Remarks by Mr Joshua Rosenberg, Executive Vice President and Chief Risk Officer of the Federal Reserve Bank of New York, at the 7th Annual Risk Americas 2018 Conference, New York City, 17 May 2018.

The views expressed in this speech are those of the speaker and not the view of the BIS.

Central bank speech  | 
24 July 2018

Thank you for the opportunity to present one of today’s keynote addresses. Before I continue, I should note that the views presented here are my own, and do not necessarily reflect those of the Federal Reserve Bank of New York or the Federal Reserve System.

Two of the most powerful questions in risk management are “What if?” and “Why?” My remarks will focus on the second question, “Why?” and more specifically on the question “Why do risk events occur?”
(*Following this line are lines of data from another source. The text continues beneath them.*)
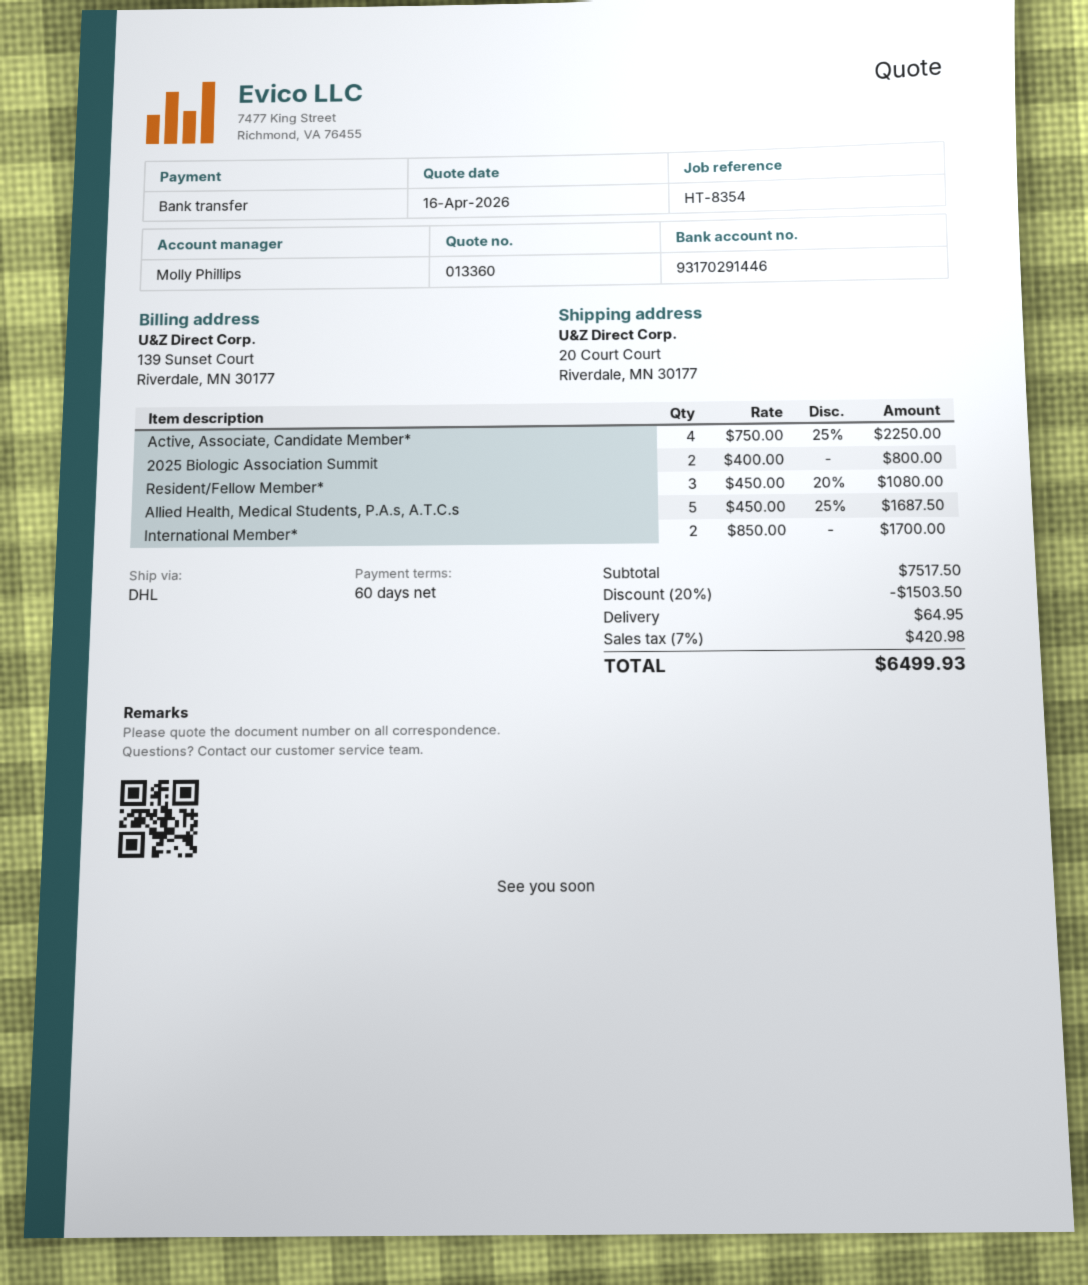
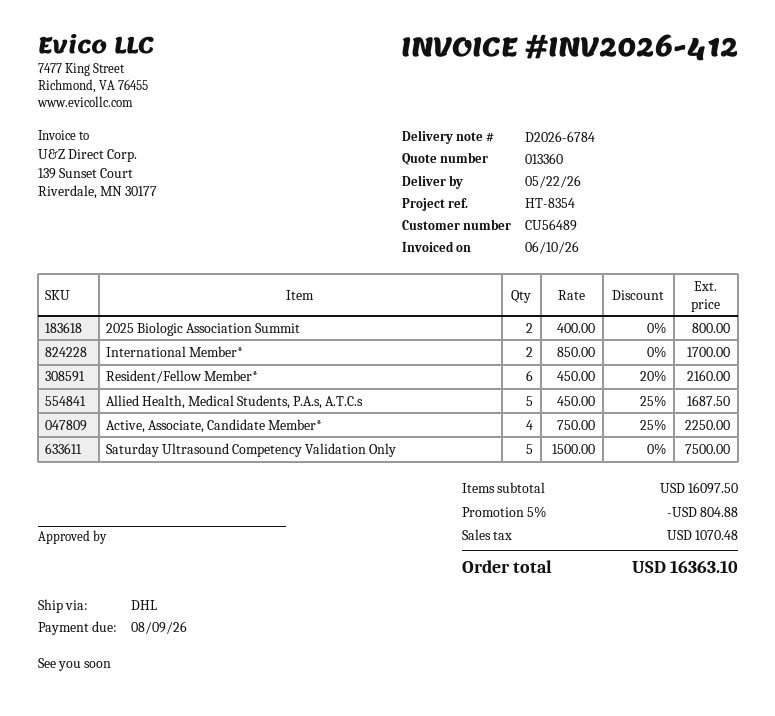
Resident/Fellow Member*: 3 x 450.00 - 20% = 1080.00 -> 6 x 450.00 - 20% = 2160.00
Saturday Ultrasound Competency Validation Only: none -> 5 x 1500.00 = 7500.00
subtotal: 7517.50 -> 16097.50
discount: 20% = 1503.50 -> 5% = 804.88
shipping: 64.95 -> none
tax: 420.98 -> 1070.48
total: 6499.93 -> 16363.10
Risk events -failures that impair an organization’s ability to achieve its objectives - provide a unique window into an organization’s risk and control environment.1 Because risk events represent a translation of the possibility of risk to actuality of risk, we have much to learn from their causes. By understanding causes, we can improve our ability to design and implement controls to prevent, detect, and correct problems before they mature into risk events. In addition, after a risk event occurs, understanding causes helps us extract the right lessons, not just to fix the immediate issue, but also to address any underlying vulnerabilities.

My intention in this presentation is to explore the causes of risk events through the lens of models of organizational accidents. Based on the work of Rosness et. al.,2 Dekker et. al,3 and Yang and Haugan,4 I select four accident models: the barrier model, the information processing model, the conflicting objectives model, and the normal accident model. In my commentary, I draw heavily on their interpretation and analysis, but of course, any errors or misinterpretations are my own. While the accident literature also has important lessons for us on risk detection and risk response, I’ll focus my remarks on risk prevention. Along the way, I’ll highlight what we can take from these models to improve our ability to understand and manage enterprise risks.

I start with the barrier model, which we can consider as a baseline model for understanding accidents.5 In the barrier model, an accident occurs when a hazard penetrates protective barriers and causes harm. Barriers can be “hard,” like a guardrail placed between people and dangerous equipment, or “soft,” like safety rules, training, or management oversight. In James Reason’s elaboration of the barrier model, the ideal condition of a barrier is solid, but the reality is that barriers have weaknesses or holes like a slice of Swiss cheese.6 These weaknesses can arise from human, technical, and organizational factors. They can be the result of design flaws or problems with implementation.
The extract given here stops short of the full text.